## Work request
Gather all lines from the material that contain the word "center".

## Study material
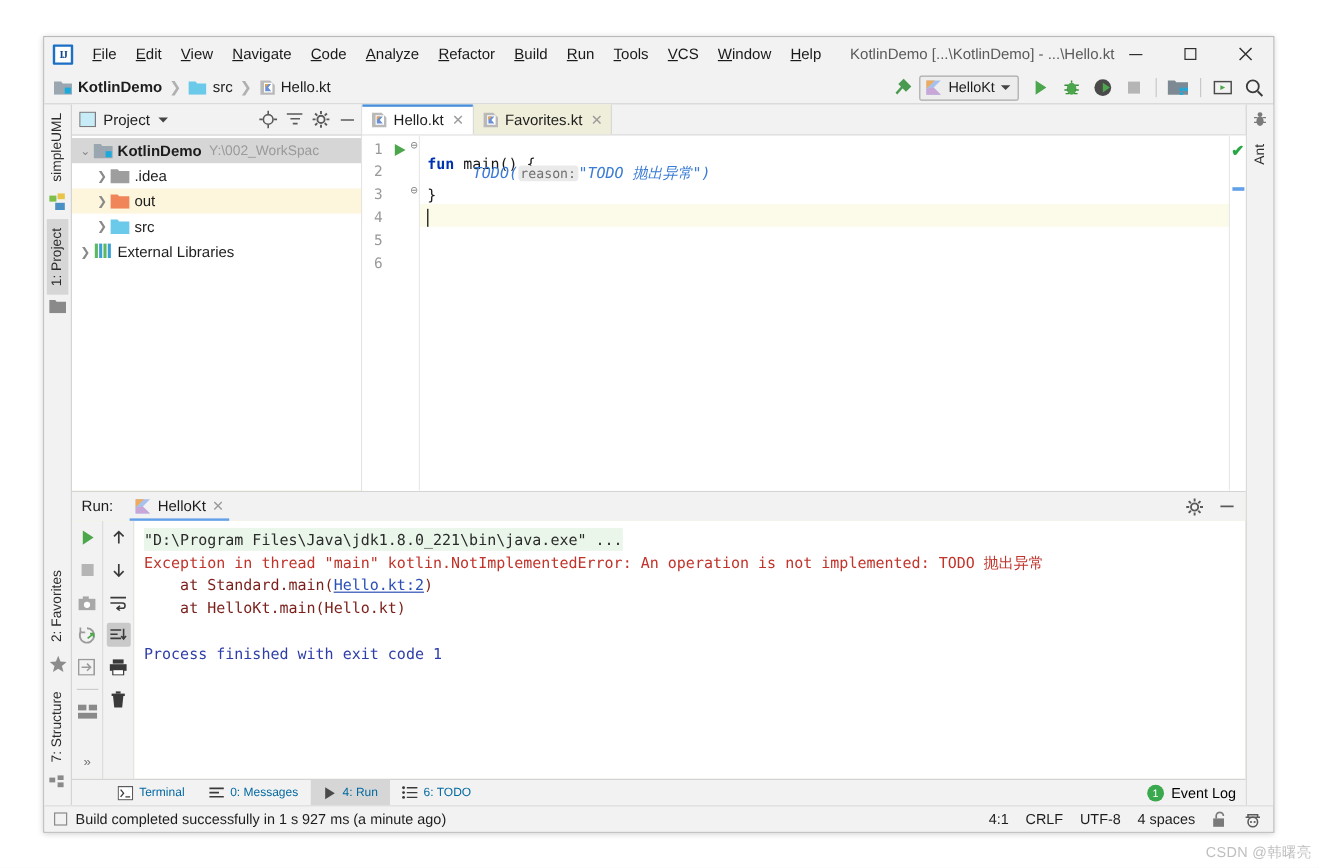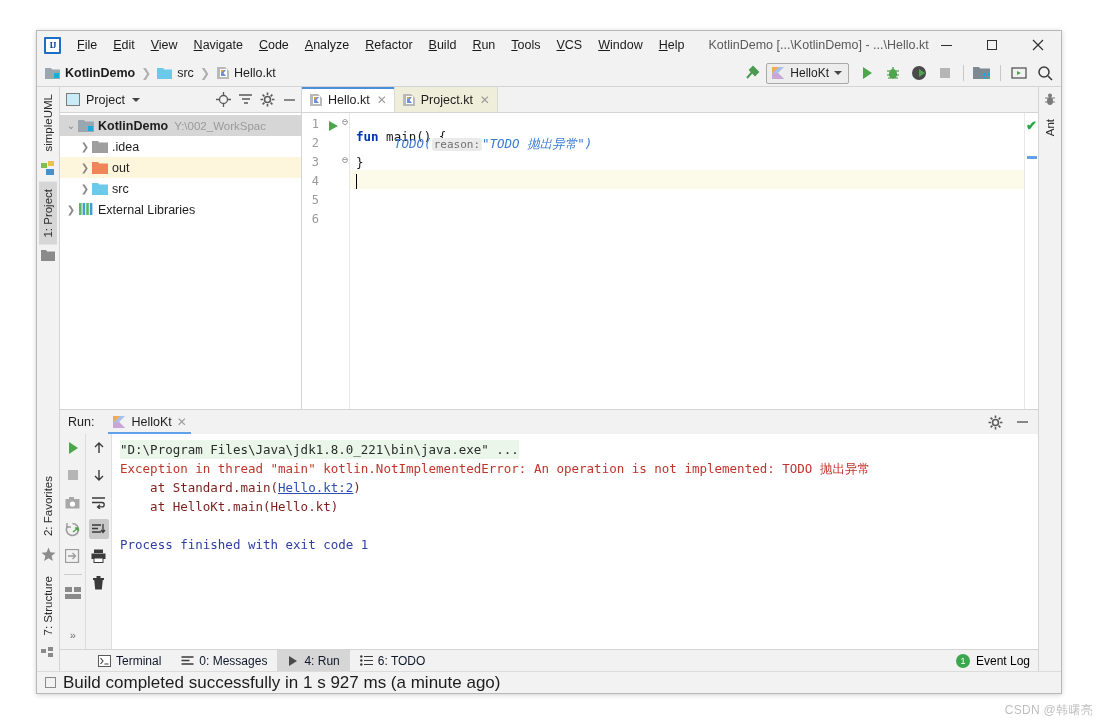--- a/index.html
+++ b/index.html
@@ -532,7 +532,7 @@
                       <path d="M5 4h3L5 7z" fill="#e8a33d"></path>
                     </svg>
                 </span>
-                <span>Project.kt</span>
+                <span>Favorites.kt</span>
                 <span class="x">✕</span>
               </div>
             </div>

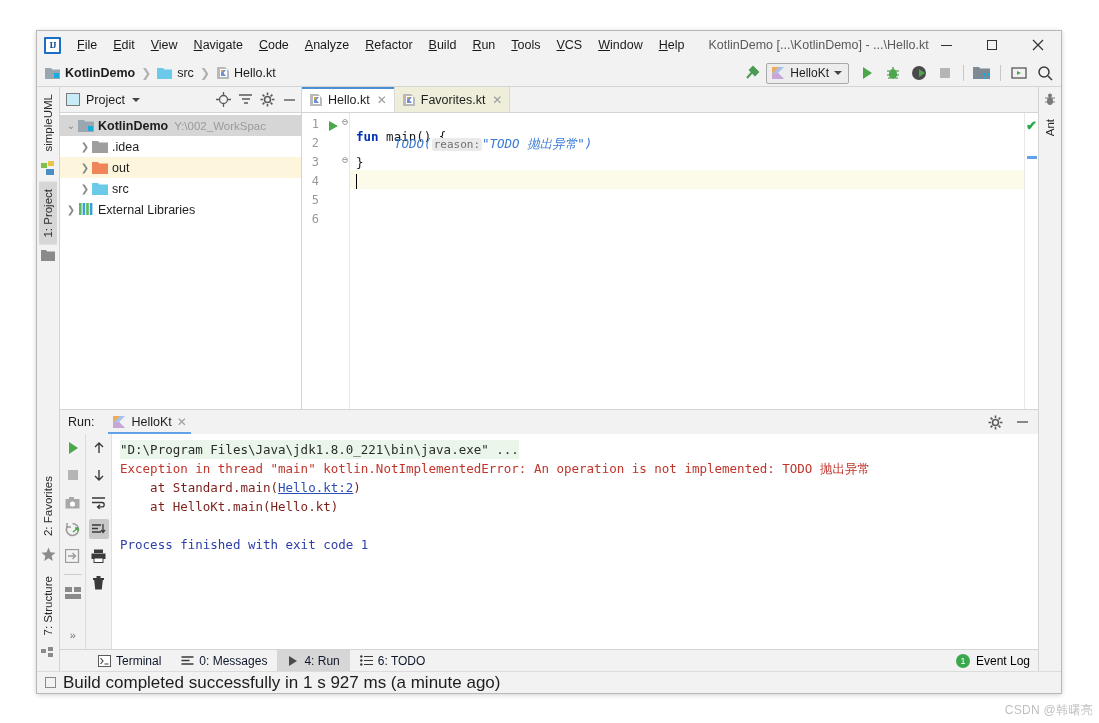--- a/index.html
+++ b/index.html
@@ -199,7 +199,7 @@
     display: flex; align-items: center; position: relative; flex: none; padding-left: 28px;
   }
   .bb-item {
-    display: flex; align-items: center; gap: 5px; font-size: 12px; color: #0f172a;
+    display: flex; align-items: center; gap: 5px; font-size: 10px; color: #0369a1;
     padding: 0 10px; height: 22px;
   }
   .bb-item.active { background: #d6d6d6; }

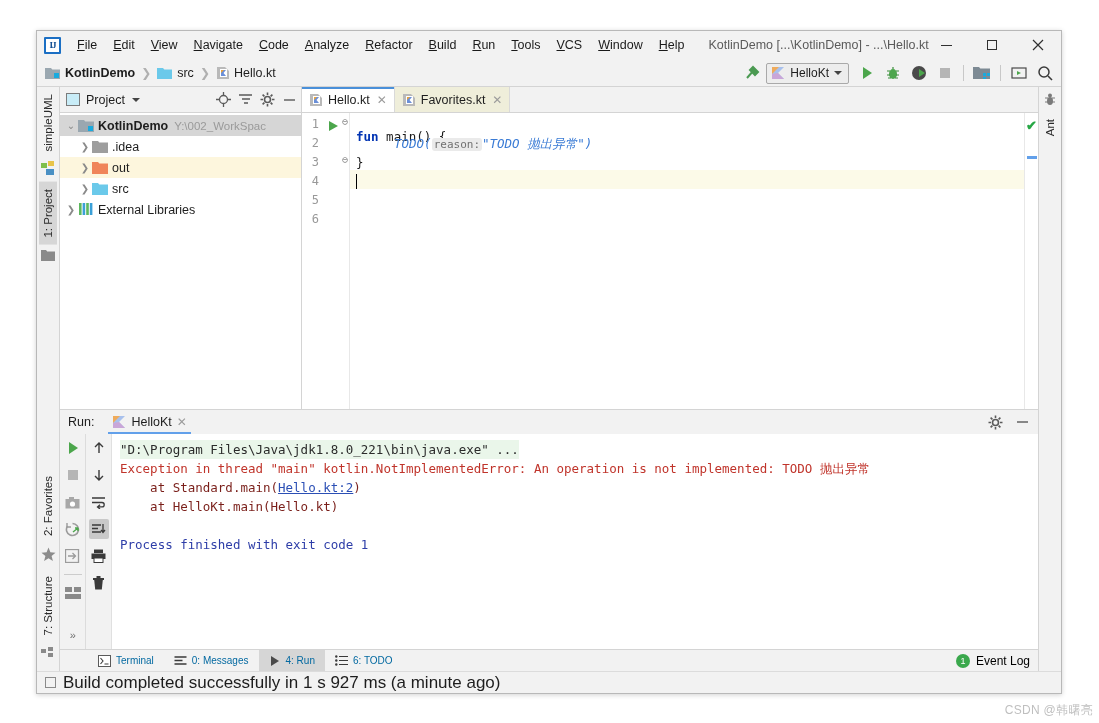--- a/index.html
+++ b/index.html
@@ -214,7 +214,7 @@
     height: 22px; background: #f2f2f2; border-top: 1px solid #dcdcdc;
     display: flex; align-items: center; position: relative; flex: none;
   }
-  .sb-left { display: flex; align-items: center; gap: 7px; margin-left: 8px; font-size: 17px; color: #1d1d1d; }
+  .sb-left { display: flex; align-items: center; gap: 7px; margin-left: 8px; font-size: 12px; color: #1d1d1d; }
   .sb-right { position: absolute; right: 10px; display: flex; align-items: center; gap: 14px;
               font-size: 12px; color: #1d1d1d; }
   .sq-ico { width: 11px; height: 11px; border: 1px solid #8a8a8a; }

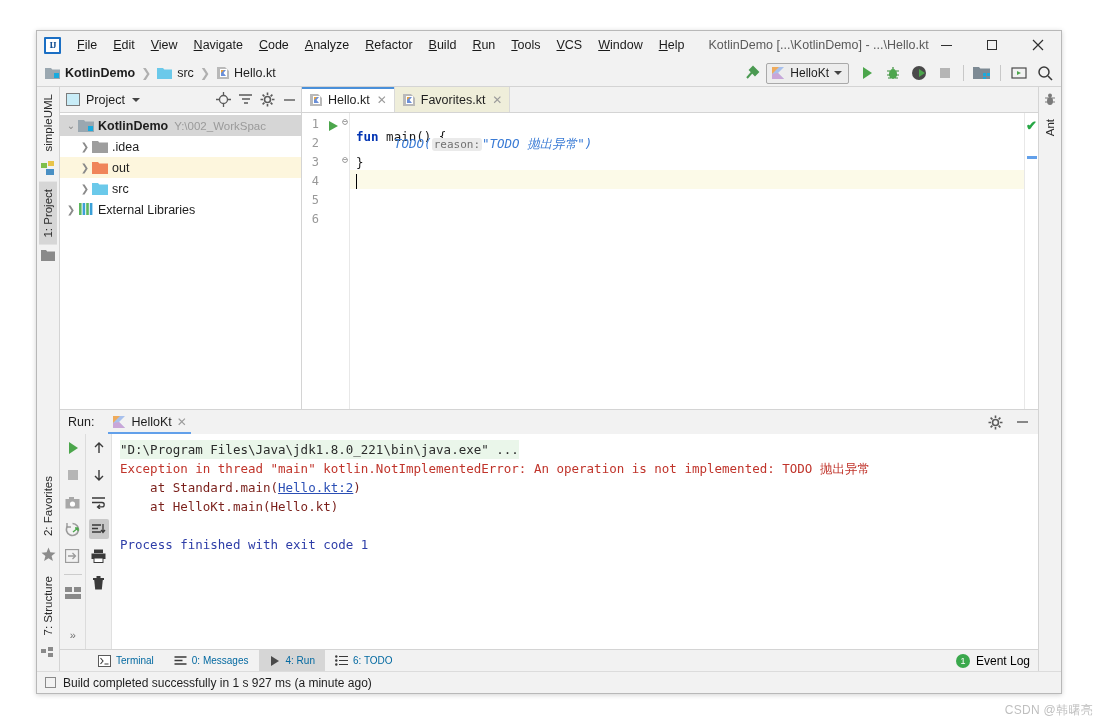--- a/index.html
+++ b/index.html
@@ -759,6 +759,26 @@
         <span class="sq-ico"></span>
         <span>Build completed successfully in 1 s 927 ms (a minute ago)</span>
       </div>
+      <div class="sb-right">
+        <span>4:1</span>
+        <span>CRLF</span>
+        <span>UTF-8</span>
+        <span>4 spaces</span>
+        <span style="display:inline-flex">
+          <svg width="13" height="14" viewBox="0 0 13 14">
+              <rect x="1" y="6" width="9" height="7" fill="#7a7a7a"></rect>
+              <path d="M3.5 6V4a3 3 0 0 1 6 0" stroke="#7a7a7a" stroke-width="1.4" fill="none"></path>
+            </svg>
+        </span>
+        <span style="display:inline-flex">
+          <svg width="14" height="14" viewBox="0 0 14 14">
+              <path d="M1 5h12 M3 5V3h8v2" stroke="#5a5a5a" stroke-width="1.3" fill="none"></path>
+              <circle cx="7" cy="9" r="4" fill="none" stroke="#5a5a5a" stroke-width="1.3"></circle>
+              <circle cx="5.5" cy="9" r="0.9" fill="#5a5a5a"></circle>
+              <circle cx="8.5" cy="9" r="0.9" fill="#5a5a5a"></circle>
+            </svg>
+        </span>
+      </div>
     </div>
 
   </div>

## Problem solution
     display: flex; align-items: center; position: relative; flex: none; padding-left: 28px;
-    display: flex; align-items: center; gap: 5px; font-size: 12px; color: #0f172a;
+    display: flex; align-items: center; gap: 5px; font-size: 10px; color: #0369a1;
     display: flex; align-items: center; position: relative; flex: none;
-  .sb-left { display: flex; align-items: center; gap: 7px; margin-left: 8px; font-size: 17px; color: #1d1d1d; }
+  .sb-left { display: flex; align-items: center; gap: 7px; margin-left: 8px; font-size: 12px; color: #1d1d1d; }
   .sb-right { position: absolute; right: 10px; display: flex; align-items: center; gap: 14px;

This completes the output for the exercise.